Go through the records and copy each line where the word "background" occurs.

*** Record extracts Section Begins ***

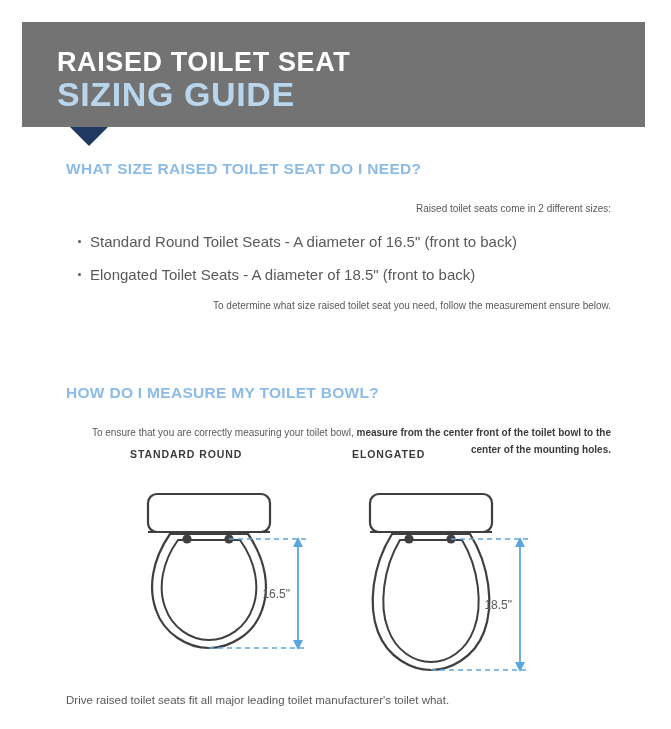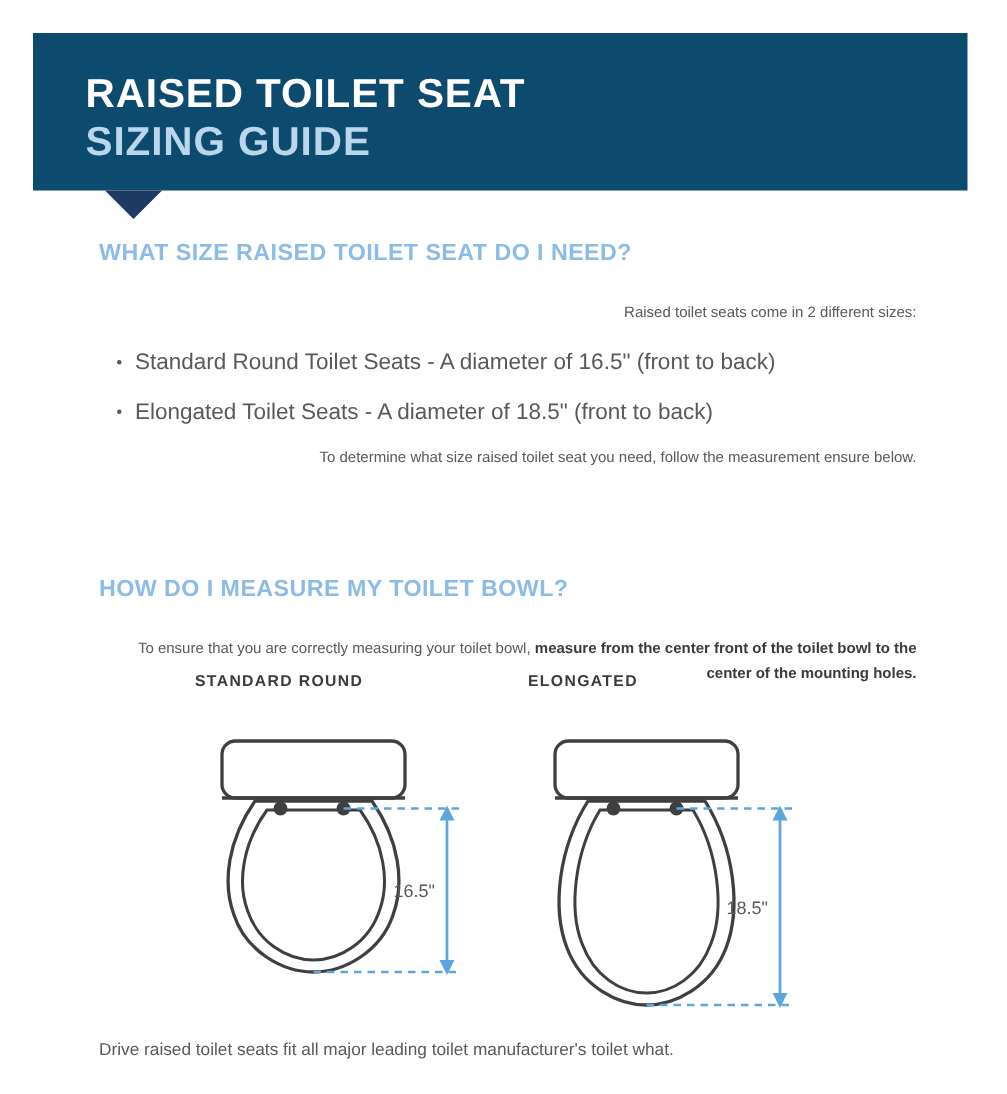--- a/index.html
+++ b/index.html
@@ -20,36 +20,36 @@
     background: #ffffff;
   }
 
   
   .banner {
     position: absolute;
     left: 22px;
     top: 22px;
     width: 623px;
     height: 105px;
-    background: #0c4a6e;
+    background: #737373;
   }
   .banner-inner {
     padding: 24px 0 0 35px;
   }
   .banner-title-line1 {
     color: #ffffff;
     font-size: 27px;
     font-weight: bold;
     letter-spacing: 0.6px;
     line-height: 32px;
     text-transform: uppercase;
   }
   .banner-title-line2 {
     color: #b9d6ec;
-    font-size: 27px;
+    font-size: 34px;
     font-weight: bold;
     letter-spacing: 0.6px;
     line-height: 32px;
     text-transform: uppercase;
   }
   .banner-notch {
     position: absolute;
     left: 70px;
     top: 127px;
     width: 0;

*** Record extracts Section Ends ***

* Completed task
     background: #ffffff;
-    background: #0c4a6e;
+    background: #737373;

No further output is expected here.